Only one stretch of the data below is needed. Output the lines from the one with "- What payment" up to and including the one with "sustainable revenue model.", exactly as they stand.

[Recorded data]
_ _ _ _

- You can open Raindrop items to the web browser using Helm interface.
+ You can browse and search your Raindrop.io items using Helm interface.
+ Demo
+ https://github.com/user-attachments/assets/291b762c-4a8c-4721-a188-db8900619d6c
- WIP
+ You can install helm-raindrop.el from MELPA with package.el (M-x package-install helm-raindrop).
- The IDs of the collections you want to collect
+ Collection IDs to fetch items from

_ _ _ _

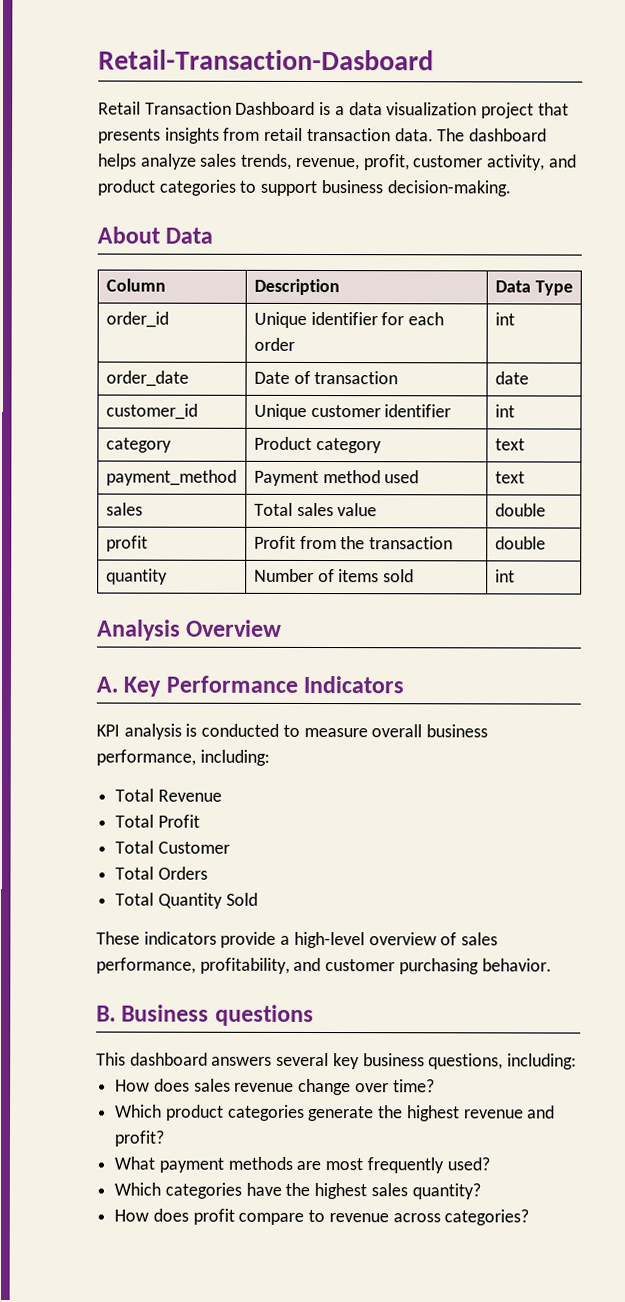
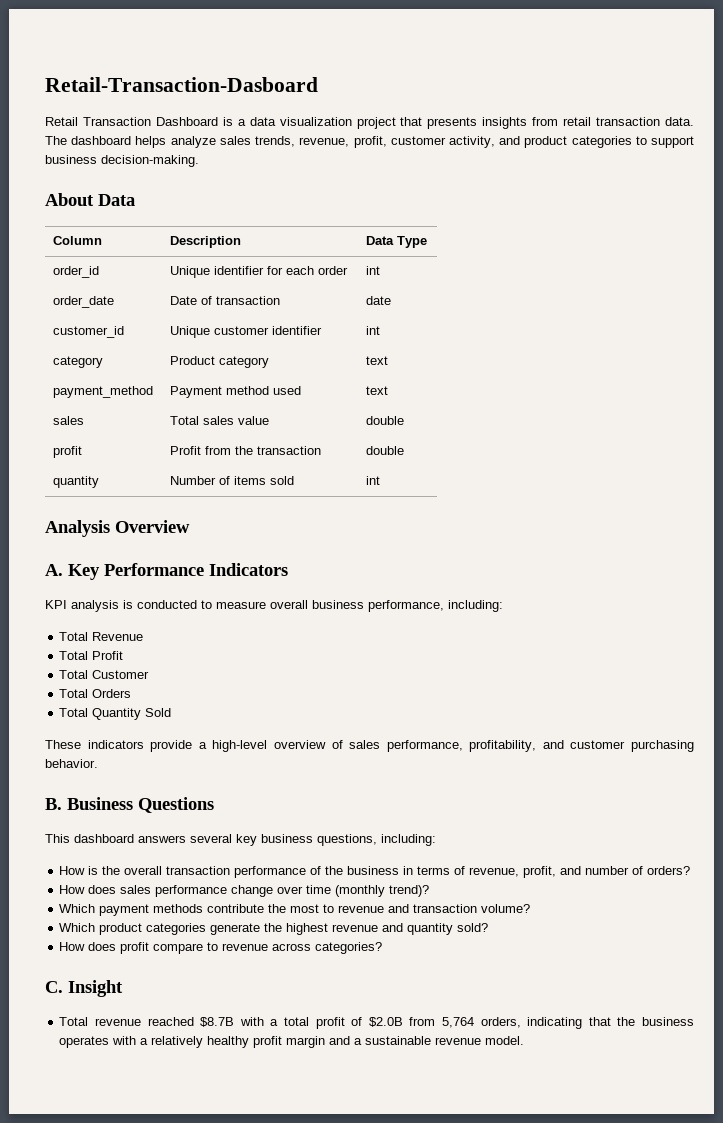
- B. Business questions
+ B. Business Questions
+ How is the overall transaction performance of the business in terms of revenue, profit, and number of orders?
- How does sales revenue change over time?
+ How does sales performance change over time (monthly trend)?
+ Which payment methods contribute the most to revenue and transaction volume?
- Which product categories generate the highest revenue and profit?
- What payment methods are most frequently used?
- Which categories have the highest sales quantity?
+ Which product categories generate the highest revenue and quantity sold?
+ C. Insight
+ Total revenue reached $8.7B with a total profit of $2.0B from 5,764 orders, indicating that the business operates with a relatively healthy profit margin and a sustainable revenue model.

_ _ _ _

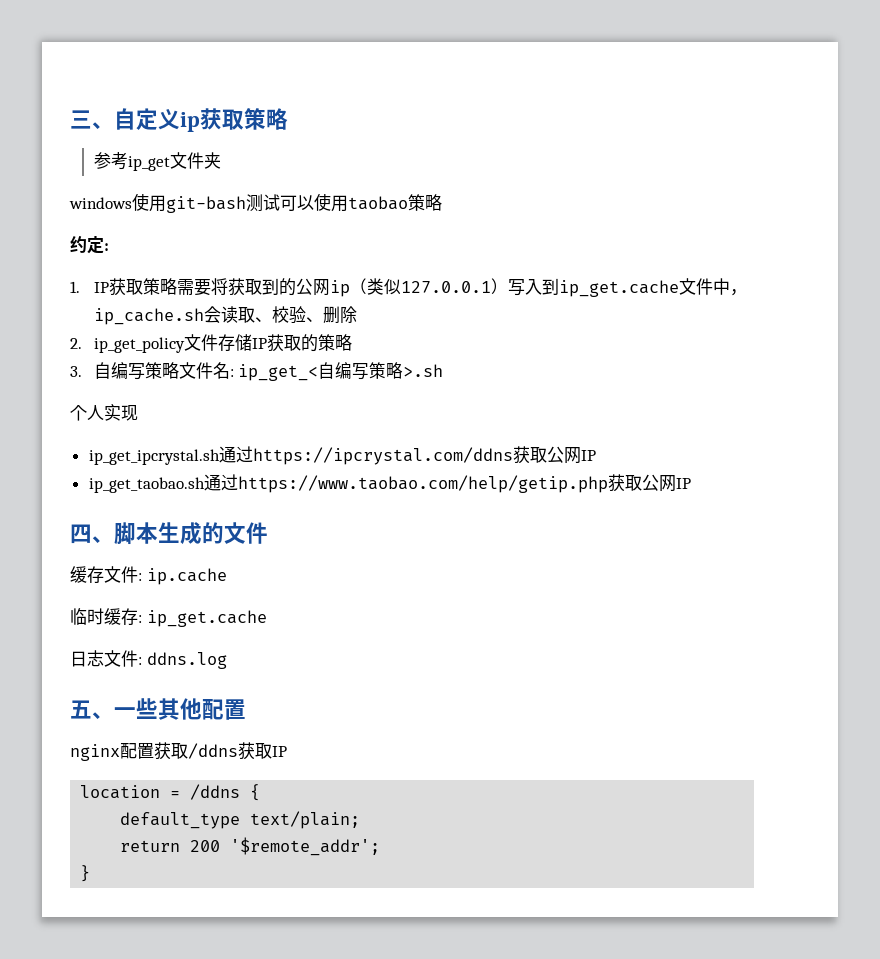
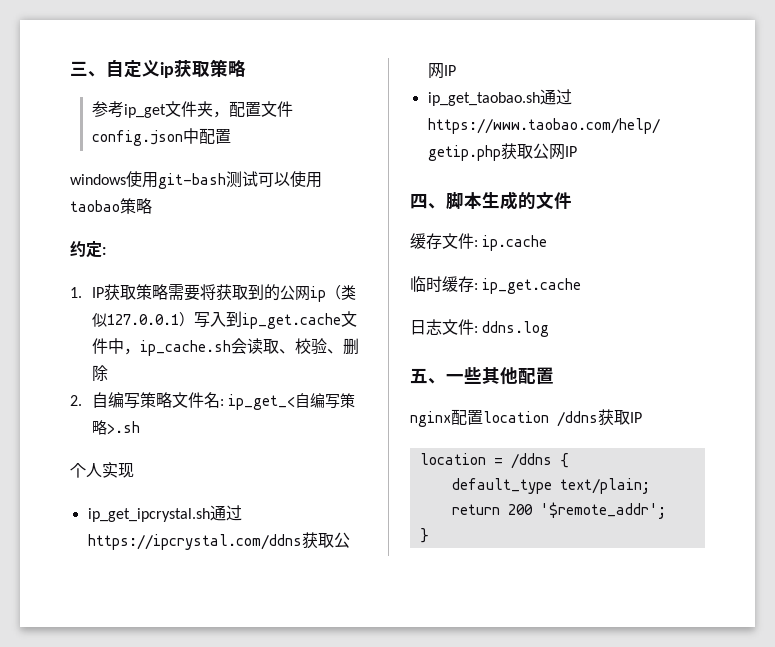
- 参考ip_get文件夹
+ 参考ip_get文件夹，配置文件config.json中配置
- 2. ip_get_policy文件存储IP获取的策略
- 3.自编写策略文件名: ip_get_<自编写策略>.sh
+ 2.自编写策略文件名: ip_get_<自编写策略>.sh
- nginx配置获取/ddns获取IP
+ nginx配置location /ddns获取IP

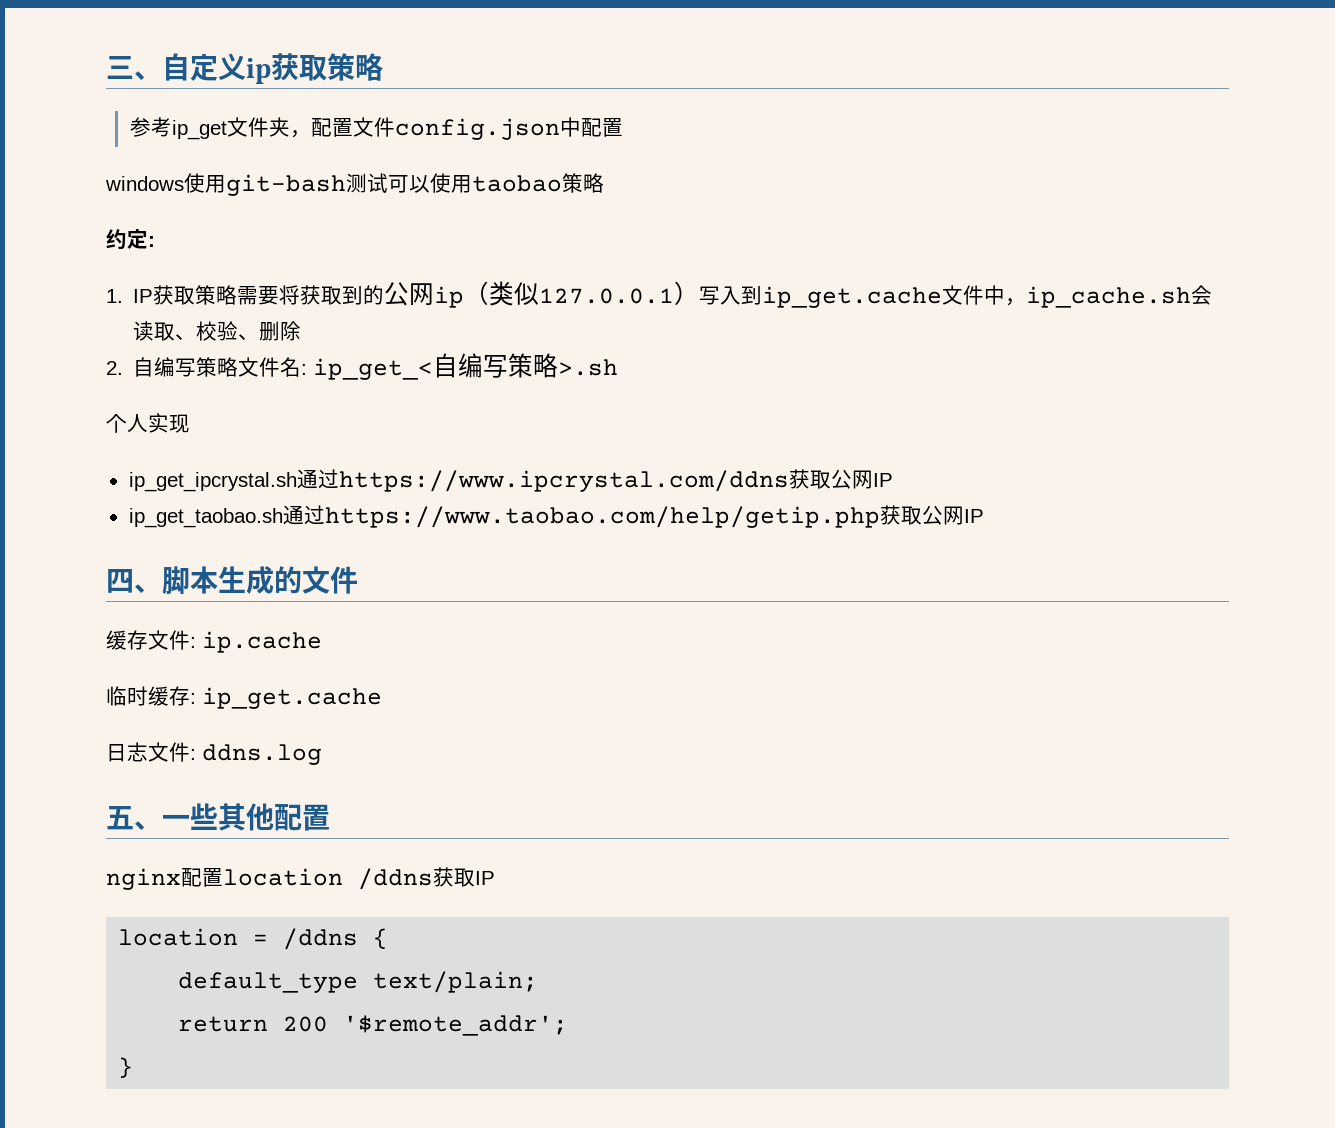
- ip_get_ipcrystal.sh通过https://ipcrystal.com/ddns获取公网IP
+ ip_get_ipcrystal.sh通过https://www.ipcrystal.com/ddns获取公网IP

_ _ _ _

(Output for this task)
- What payment methods are most frequently used?
- Which categories have the highest sales quantity?
+ Which product categories generate the highest revenue and quantity sold?
+ C. Insight
+ Total revenue reached $8.7B with a total profit of $2.0B from 5,764 orders, indicating that the business operates with a relatively healthy profit margin and a sustainable revenue model.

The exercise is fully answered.